BEGIN Records for this exercise

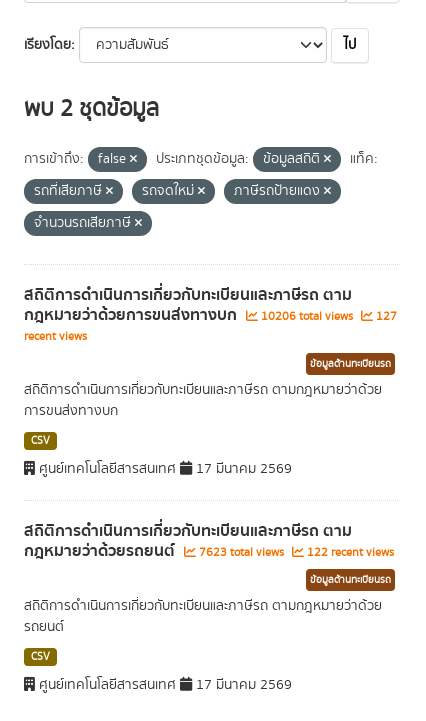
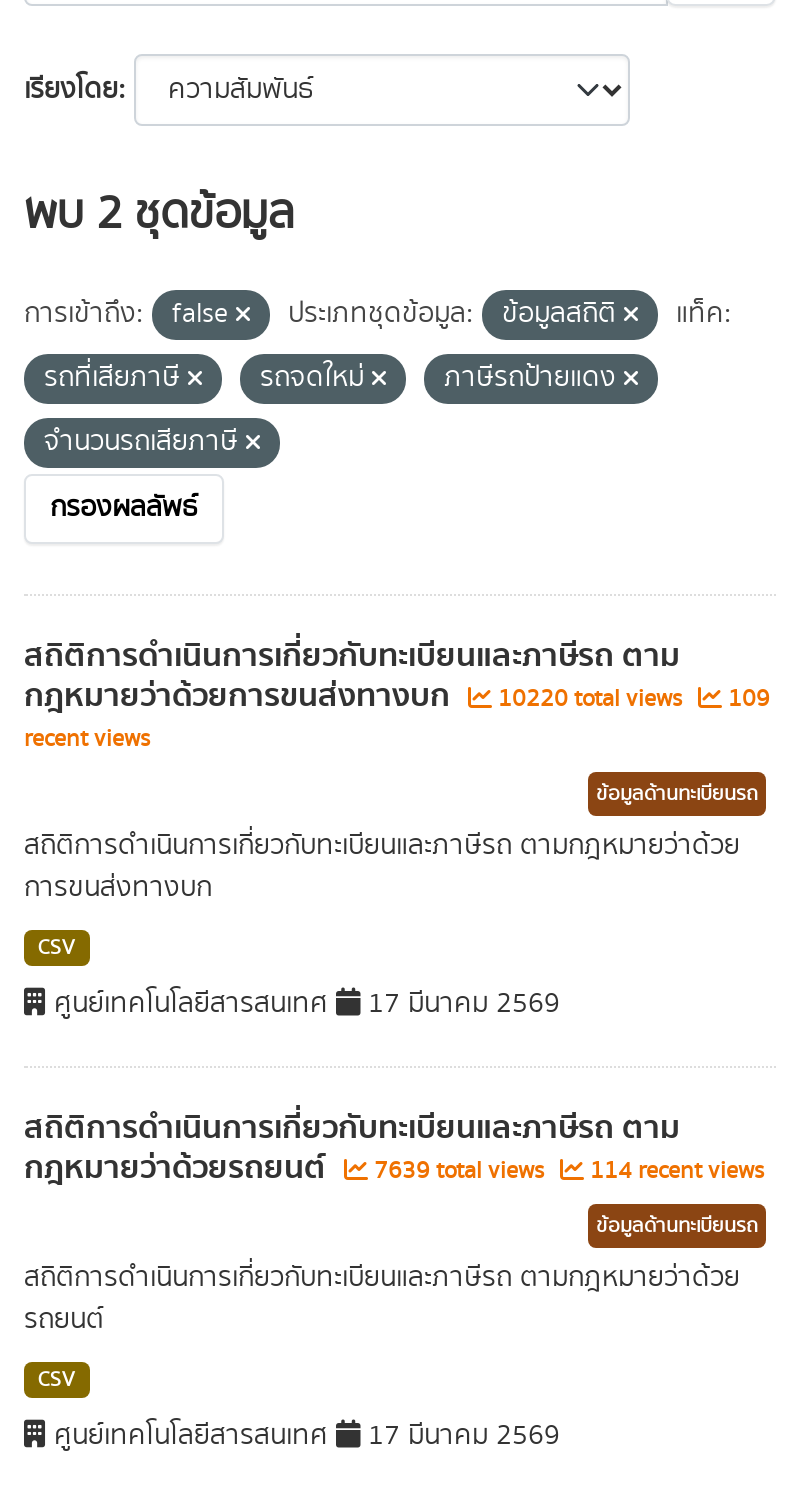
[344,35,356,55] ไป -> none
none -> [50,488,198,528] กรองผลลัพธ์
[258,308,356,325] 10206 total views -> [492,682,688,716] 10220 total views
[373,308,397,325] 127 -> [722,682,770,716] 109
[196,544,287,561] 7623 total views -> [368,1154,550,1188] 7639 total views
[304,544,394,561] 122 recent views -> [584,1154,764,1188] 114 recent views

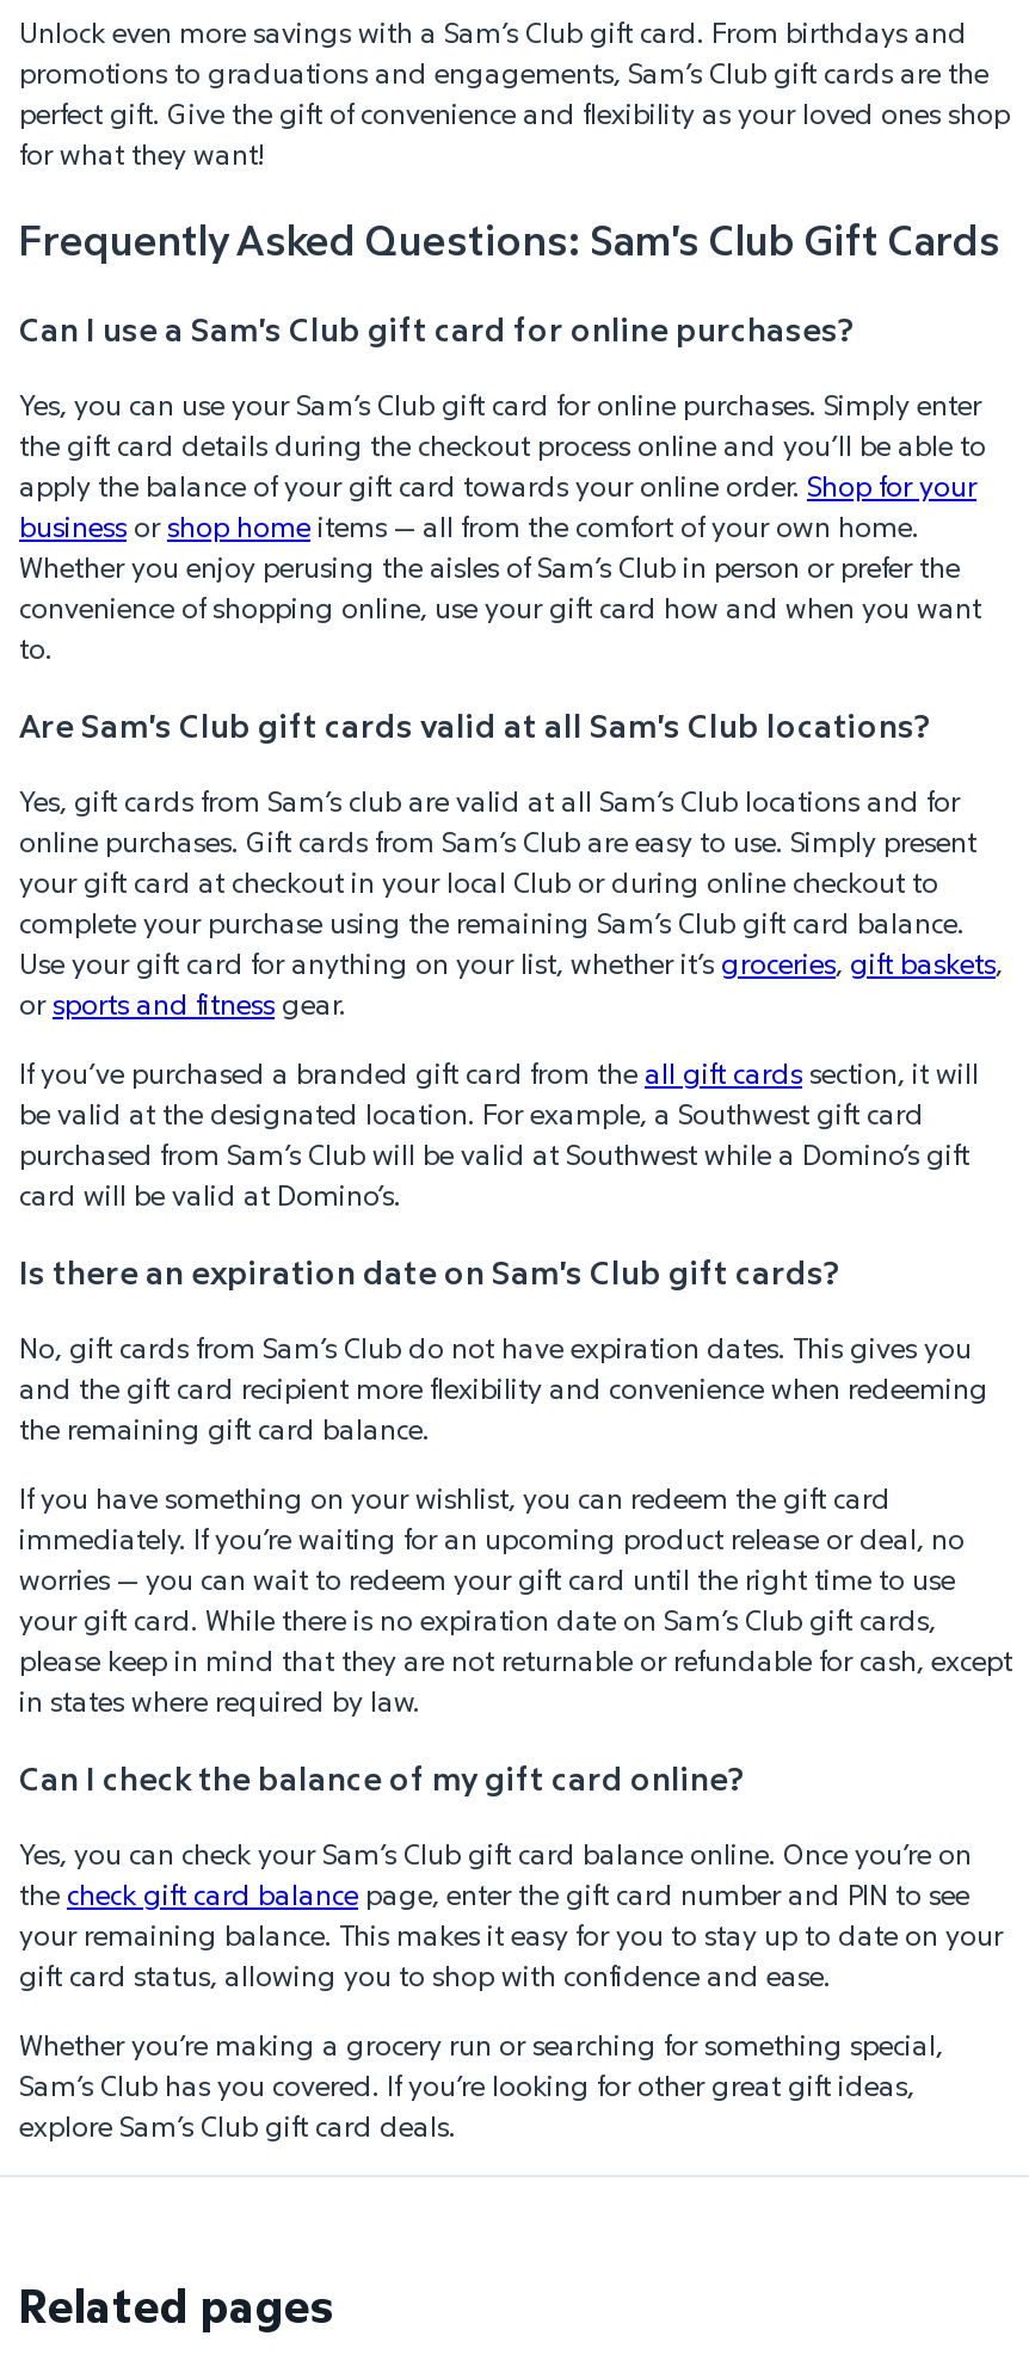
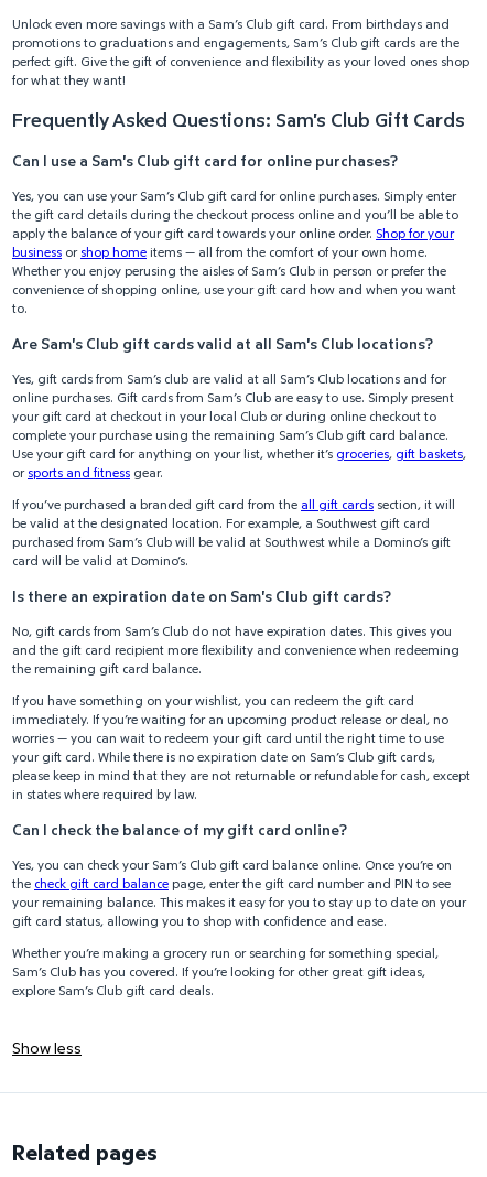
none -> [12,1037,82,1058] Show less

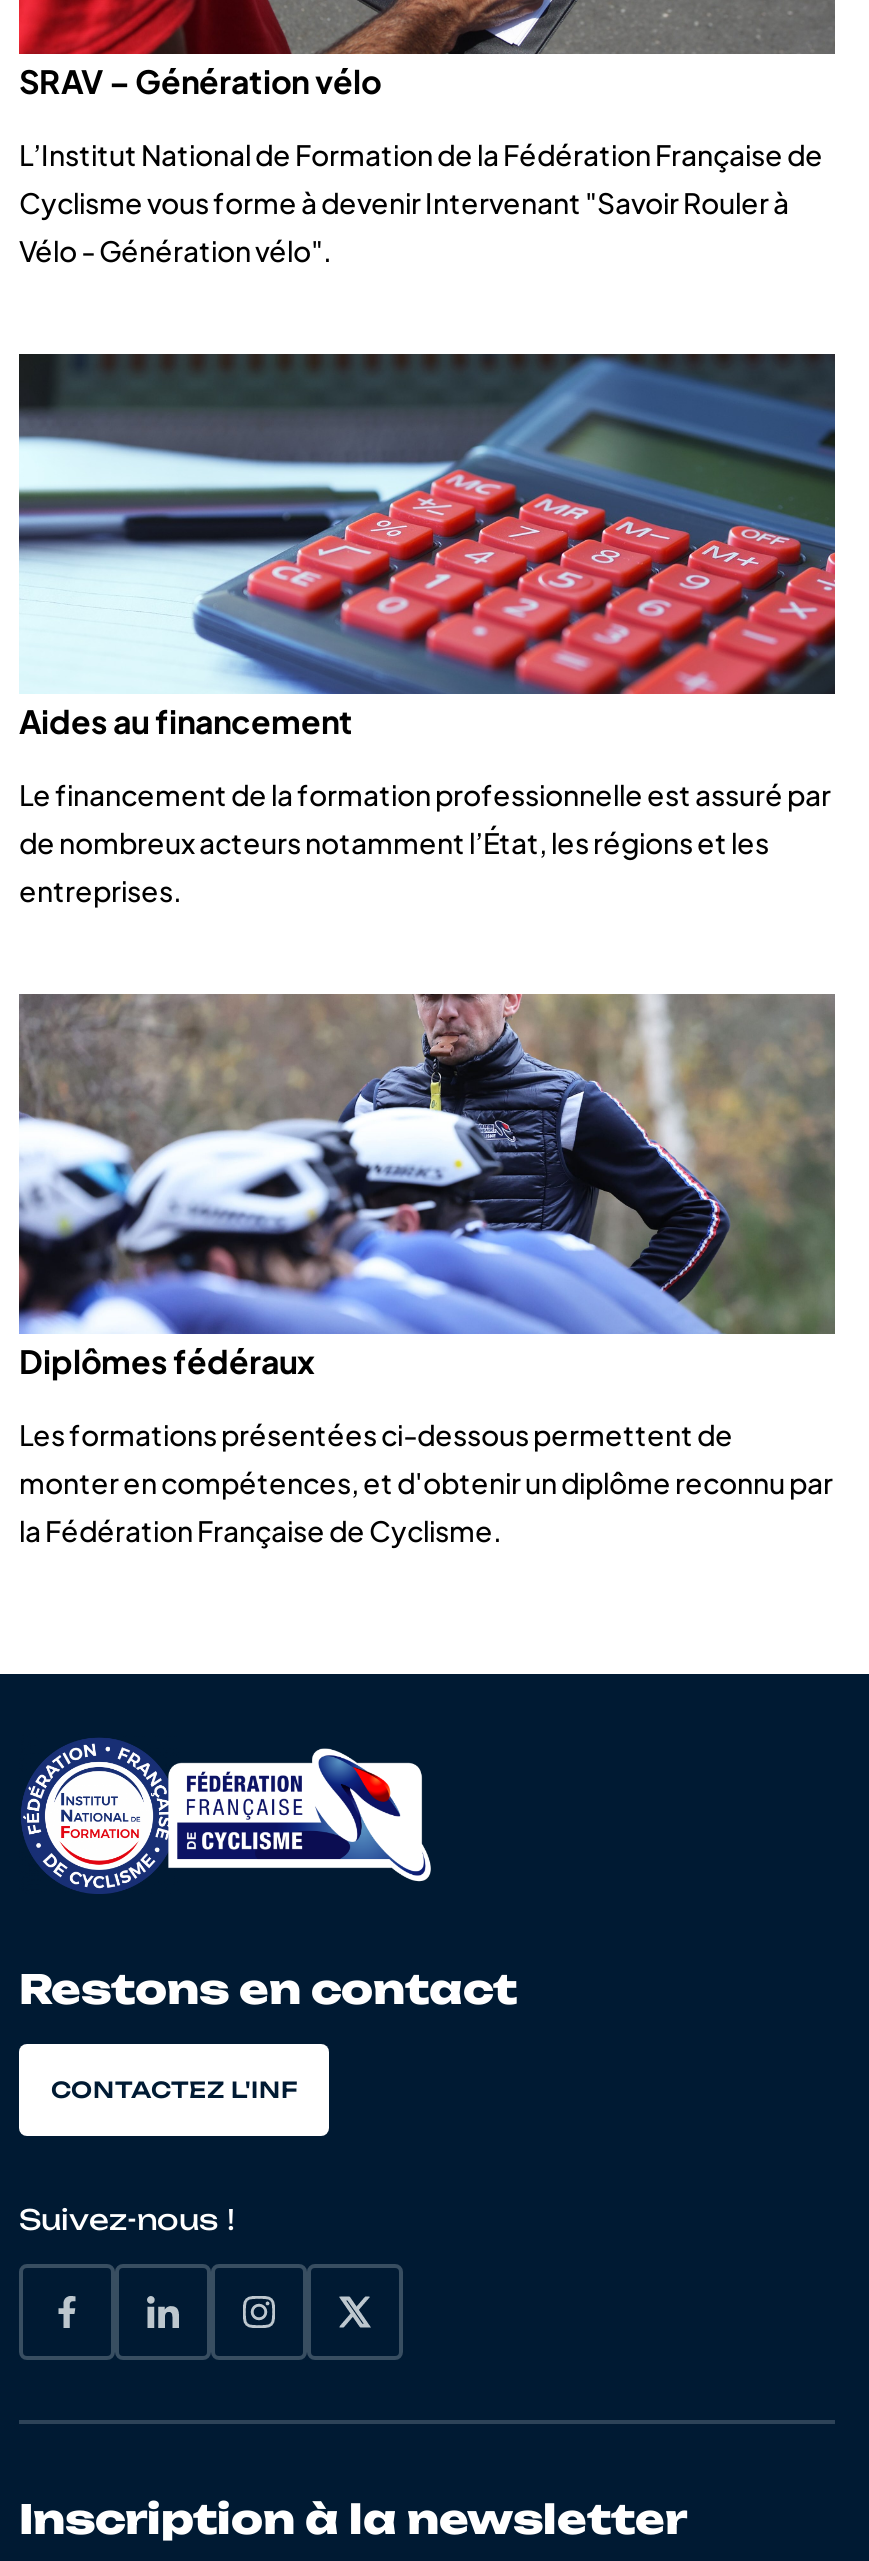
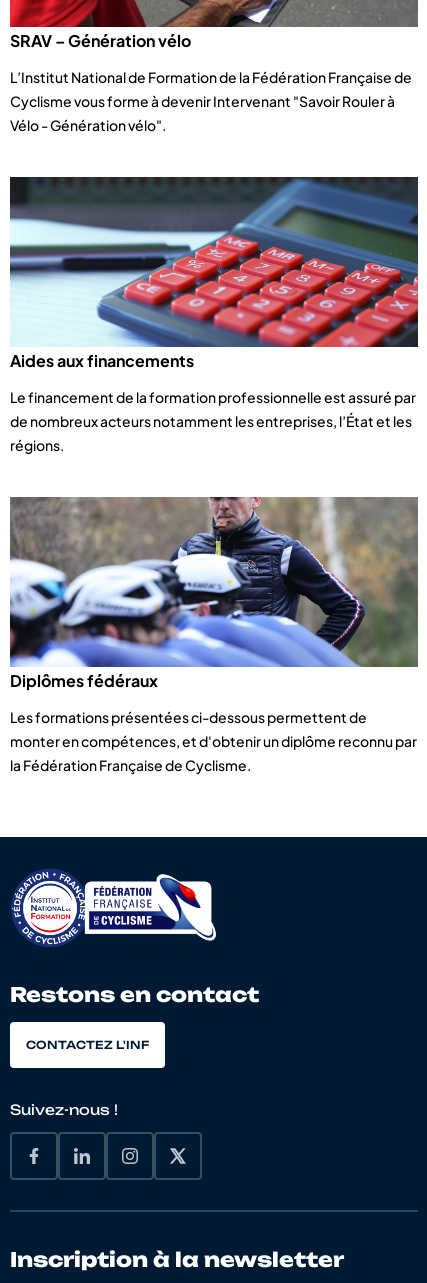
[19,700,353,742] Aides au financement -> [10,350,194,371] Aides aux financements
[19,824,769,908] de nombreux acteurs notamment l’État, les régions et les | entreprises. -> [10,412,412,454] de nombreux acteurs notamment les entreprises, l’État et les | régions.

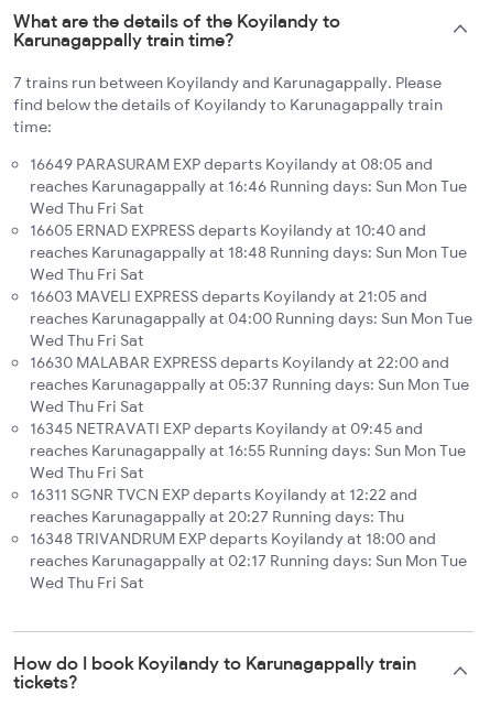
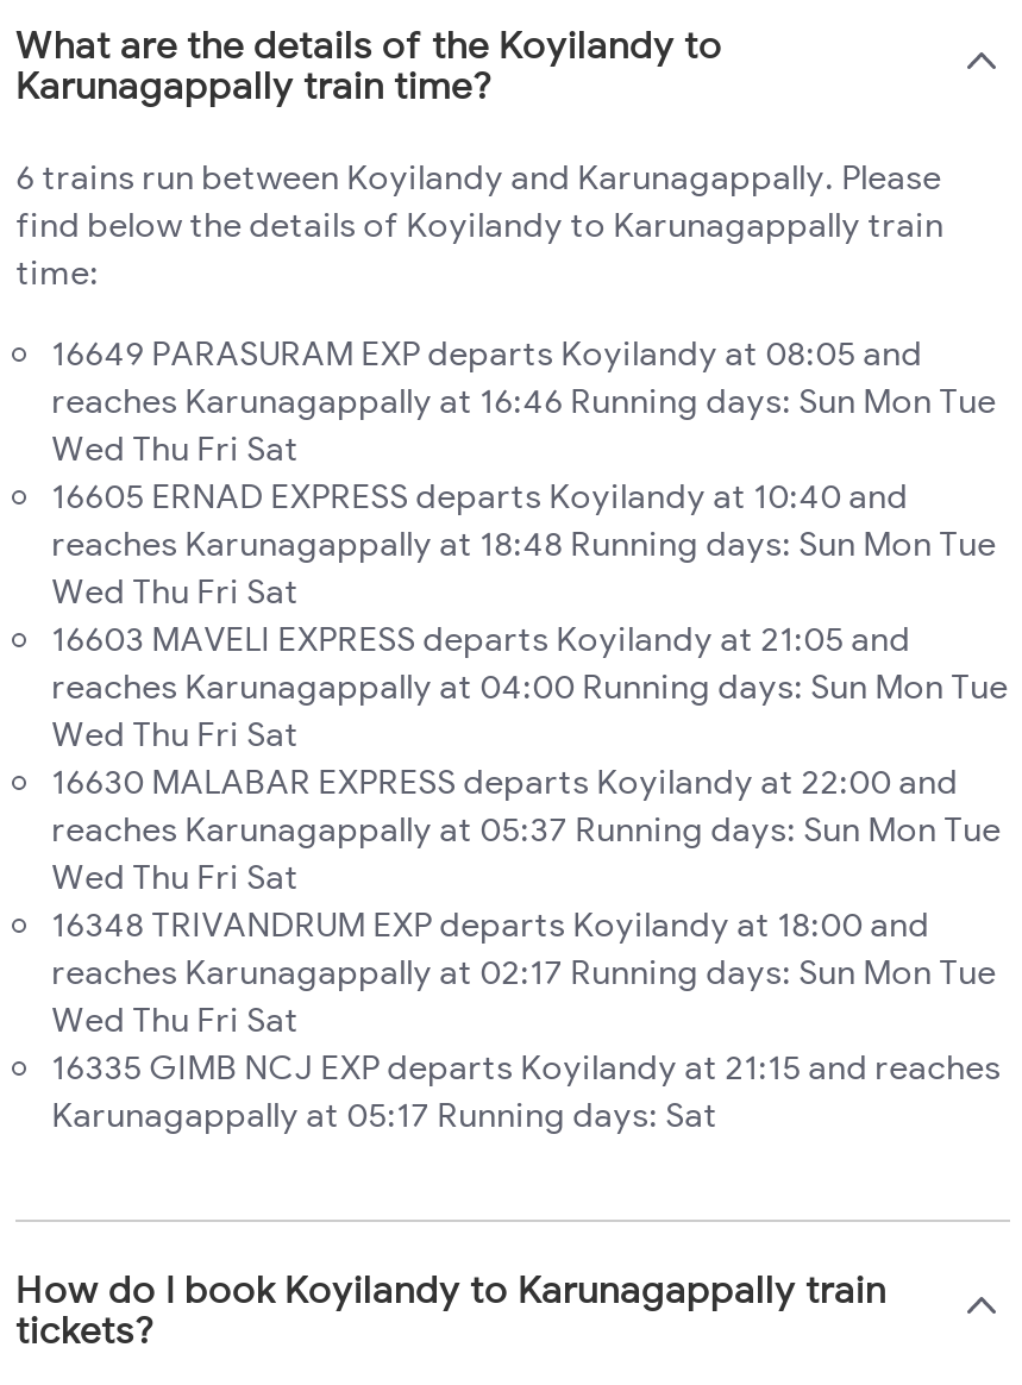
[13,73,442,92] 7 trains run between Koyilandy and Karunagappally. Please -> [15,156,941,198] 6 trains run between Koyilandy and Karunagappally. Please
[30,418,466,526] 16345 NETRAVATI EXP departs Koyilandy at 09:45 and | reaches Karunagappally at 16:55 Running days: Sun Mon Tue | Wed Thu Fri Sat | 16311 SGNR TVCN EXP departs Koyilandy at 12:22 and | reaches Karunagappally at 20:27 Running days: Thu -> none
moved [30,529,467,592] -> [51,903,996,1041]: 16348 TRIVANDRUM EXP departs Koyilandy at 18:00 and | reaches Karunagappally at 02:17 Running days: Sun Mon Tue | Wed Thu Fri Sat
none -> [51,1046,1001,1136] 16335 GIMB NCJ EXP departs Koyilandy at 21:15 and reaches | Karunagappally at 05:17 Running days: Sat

END Records for this exercise

__Work item__:
Please print all the lines above exactly as given and leave out every picture.

__Written answer__:
[344,35,356,55] ไป -> none
none -> [50,488,198,528] กรองผลลัพธ์
[258,308,356,325] 10206 total views -> [492,682,688,716] 10220 total views
[373,308,397,325] 127 -> [722,682,770,716] 109
[196,544,287,561] 7623 total views -> [368,1154,550,1188] 7639 total views
[304,544,394,561] 122 recent views -> [584,1154,764,1188] 114 recent views

none -> [12,1037,82,1058] Show less

[19,700,353,742] Aides au financement -> [10,350,194,371] Aides aux financements
[19,824,769,908] de nombreux acteurs notamment l’État, les régions et les | entreprises. -> [10,412,412,454] de nombreux acteurs notamment les entreprises, l’État et les | régions.

[13,73,442,92] 7 trains run between Koyilandy and Karunagappally. Please -> [15,156,941,198] 6 trains run between Koyilandy and Karunagappally. Please
[30,418,466,526] 16345 NETRAVATI EXP departs Koyilandy at 09:45 and | reaches Karunagappally at 16:55 Running days: Sun Mon Tue | Wed Thu Fri Sat | 16311 SGNR TVCN EXP departs Koyilandy at 12:22 and | reaches Karunagappally at 20:27 Running days: Thu -> none
moved [30,529,467,592] -> [51,903,996,1041]: 16348 TRIVANDRUM EXP departs Koyilandy at 18:00 and | reaches Karunagappally at 02:17 Running days: Sun Mon Tue | Wed Thu Fri Sat
none -> [51,1046,1001,1136] 16335 GIMB NCJ EXP departs Koyilandy at 21:15 and reaches | Karunagappally at 05:17 Running days: Sat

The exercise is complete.